Front-end code change data:
=======
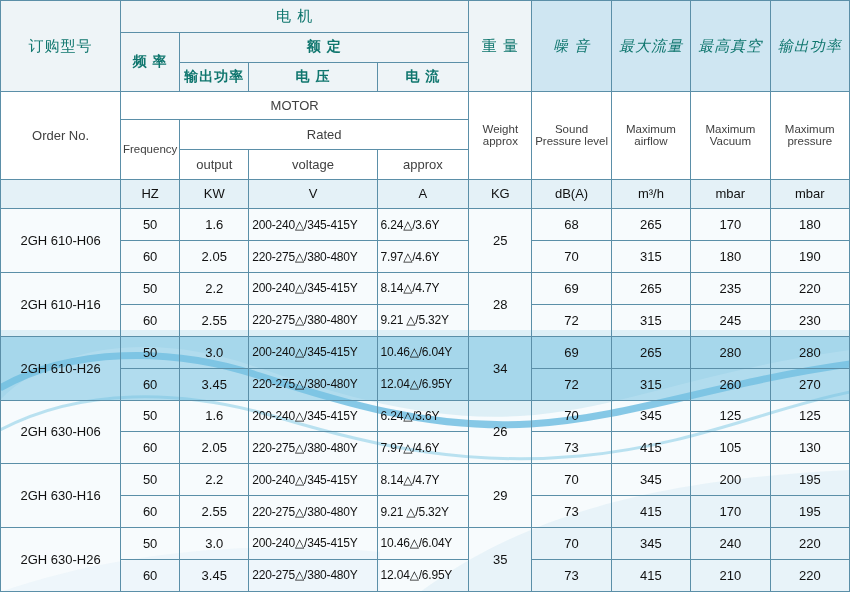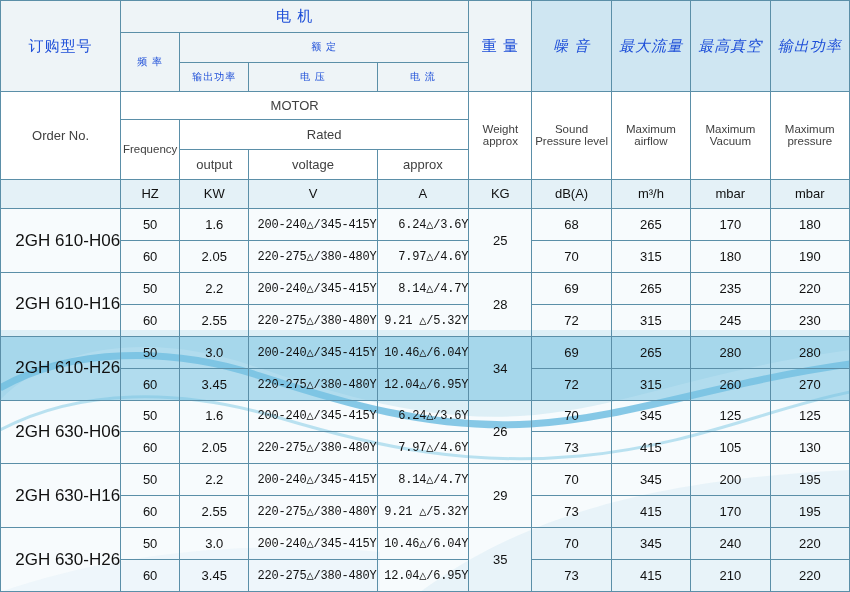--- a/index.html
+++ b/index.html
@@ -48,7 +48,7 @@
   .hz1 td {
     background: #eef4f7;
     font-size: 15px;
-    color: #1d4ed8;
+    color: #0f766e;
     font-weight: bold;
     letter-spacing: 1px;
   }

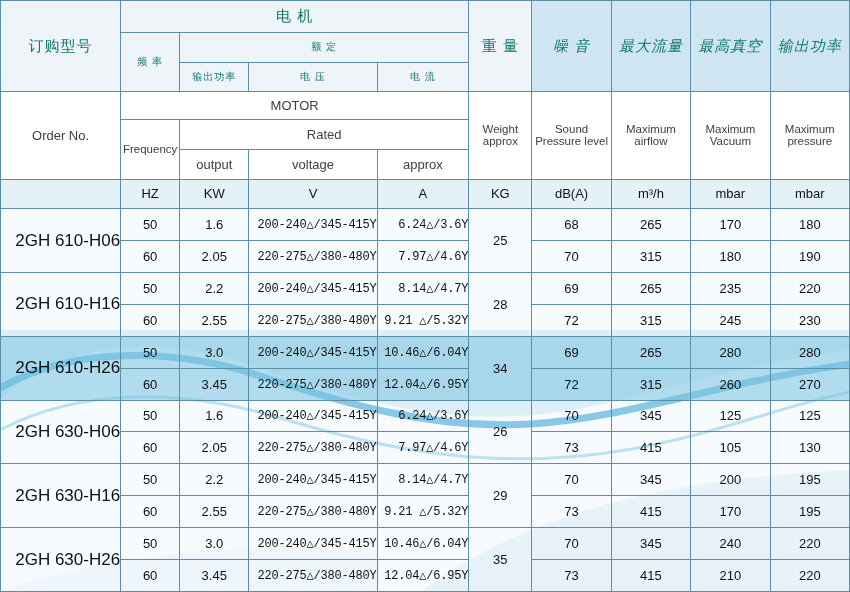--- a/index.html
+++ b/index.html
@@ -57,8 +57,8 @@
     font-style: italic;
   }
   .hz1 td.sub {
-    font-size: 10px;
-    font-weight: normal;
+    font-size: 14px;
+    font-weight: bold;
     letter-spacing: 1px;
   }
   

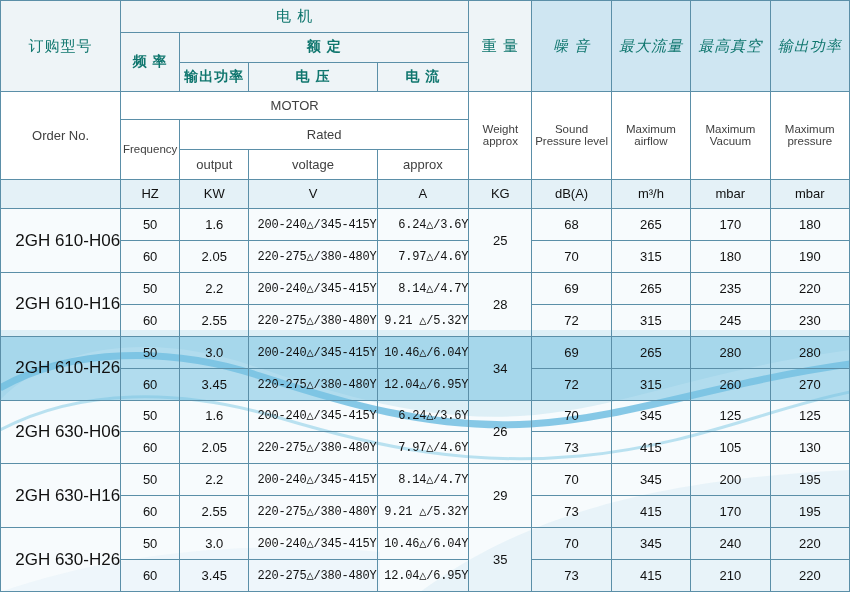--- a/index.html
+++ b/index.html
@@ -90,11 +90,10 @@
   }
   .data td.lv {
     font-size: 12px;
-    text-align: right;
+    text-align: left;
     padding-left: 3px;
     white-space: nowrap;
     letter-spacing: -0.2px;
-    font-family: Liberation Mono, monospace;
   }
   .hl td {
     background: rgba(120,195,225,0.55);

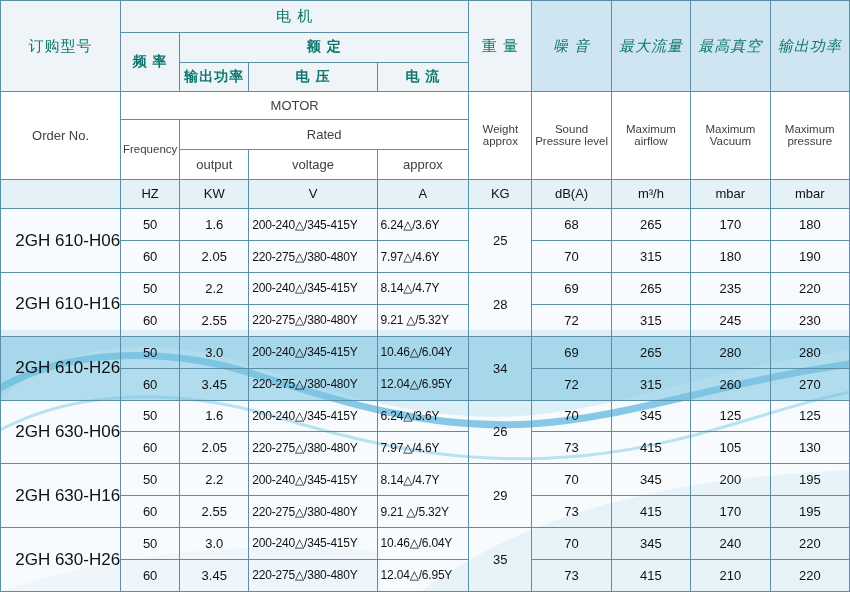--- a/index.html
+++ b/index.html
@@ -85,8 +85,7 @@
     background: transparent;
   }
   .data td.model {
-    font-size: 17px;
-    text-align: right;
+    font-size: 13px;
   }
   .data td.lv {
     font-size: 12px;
=======
» Task directions
For every line above that has "size" in it, copy the line.

» Answer box
     font-size: 15px;
-    font-size: 10px;
+    font-size: 14px;
     font-size: 12px;
-    font-size: 17px;
+    font-size: 13px;
     font-size: 12px;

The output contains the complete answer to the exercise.